Hi all, its me again with a fresh new beef to toss onto the grill. This one requires some context.
Lately, #MeToo, the movement started over a decade ago by Tarana Burke, has been absorbed into academic discourse. In the sciences, this has manifested into #MeTooSTEM and #MeTooPhD–with very vocal femmes and men in science taking to Twitter and other venues to throw their voices into the fray. Much of the discourse revolves around whether men who have been accused and found guilty of sexual harassment should lose funding or be barred from receiving funding from agencies like the NSF and NIH. There is also the larger practice now of broadcasting the whisper network–where noted Twitter personalities post the collected accusations and investigations of predators in STEM. For an example, on Twitter, Jonathan Eisen posted a thread of all the accusations and investigations against theoretical physicist Lawrence Krauss in response to Krauss’s announcement of “retirement” from ASU. There is also the list by @GeoEdResearch which compiles data on all known harassers in STEM from publicly available data.
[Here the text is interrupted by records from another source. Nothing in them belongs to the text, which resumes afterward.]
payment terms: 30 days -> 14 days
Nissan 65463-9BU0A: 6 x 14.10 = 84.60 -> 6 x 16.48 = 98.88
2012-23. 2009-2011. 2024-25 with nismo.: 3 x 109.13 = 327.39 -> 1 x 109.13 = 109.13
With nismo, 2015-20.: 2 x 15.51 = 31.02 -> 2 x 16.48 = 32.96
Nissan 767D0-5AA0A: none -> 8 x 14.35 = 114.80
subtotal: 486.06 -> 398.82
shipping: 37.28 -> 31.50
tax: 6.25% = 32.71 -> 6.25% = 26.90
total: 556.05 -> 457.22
While I was initially heartened by these conversations in the digital space, I am now shocked by the cadence in which male professors talk about female students. Whenever #MeTooSTEM comes out around (male) faculty, I get 2 responses. The first is to turn #MeToo into a misogynistic joke that revolves around the idea that men in general should avoid hanging out with women to avoid giving said women fodder for an accusation. It’s a joke that often comes from white “ally” men in private with me, because they think they’ve earned the right to be problematic through their public advocacy (or personal connection).
The second reaction I get from men is that they need to be wary of women of all times, because a single accusation in the current era will destroy their careers–even if that accusation is proved to be false. Don’t get it twisted and think some troglodyte born in 1950 said this to me; instead, it was a junior faculty usually labelled as a “progressive” who said this in response to a question about how male faculty should behave in these “changing times”.
Hearing a faculty member say this to me was devastating, because it proved to me that if anything, even supposedly progressive faculty believe that #MeToo is something aimed or able to hurt men; and not as a tool for social justice and progress. The idea that women have enough power to destroy the careers of men with false accusations is wildly out of tune with current realities of the power dynamics between men and women, both in society and in academia. #MeTooSTEM is only scary to (certain) men because they’re never actually taken the time to actually interrogate which behaviors they’ve gotten away with because of the patriarchal underpinnings of society, and which ones are actually accepted by the people around them. Trust me, if multiple allegations against Florian Jaeger did not take him down and led to other faculty leaving in protest, then a false accusation against white men in academia is even less likely to ruin any man’s career.
The truth of the matter is that these reactions to #MeTooSTEM are rooted in misogynistic views held about women, their bodies, and the role of women and femme-coded people in society at large. If we protest harassment and the men who perpetrate it, we are shrews and stuck up b*tches looking to ruin the career of men who don’t deserve to have their “genius” derailed. If we stay quiet, and take the abuse or run from it, we get blamed for the damage done to our careers because we didn’t endanger ourselves by coming forward. Being a women in STEM is playing the ultimate game of 4D chess, with the advance knowledge that a single wrong move could end our careers.
Somehow, despite the fact that men in STEM have overwhelmingly gotten away with predatory behavior and harassment, it’s still women who have to deal with and work against every bit of fallout from it. Truthfully, if you are a man in STEM who sincerely believes that female students-especially ones in your lab-are a potential liability for you, then you shouldn’t have female students, period. In fact, you probably shouldn’t be in any role where you have to advise anyone within a hierarchical power structure, because these kinds of beliefs and behaviors show that you are critically incapable of understanding power structures and how to participate within them without hurting other people.
If we are going to actually stop the rampant sexual harassment and predatory behavior that permeates academia, then men need to start getting serious about interrogating the power structures that they dominate and their own maneuvering through social spheres. This starts by not giving into misogynistic fears about women and our motivations, and also by taking accountability for the times that boundaries are overstepped. Things are changing, the train towards equity is moving; and if you don’t want to get to a place where women are free to participate in academia without having to fight for survival everyday, then leave.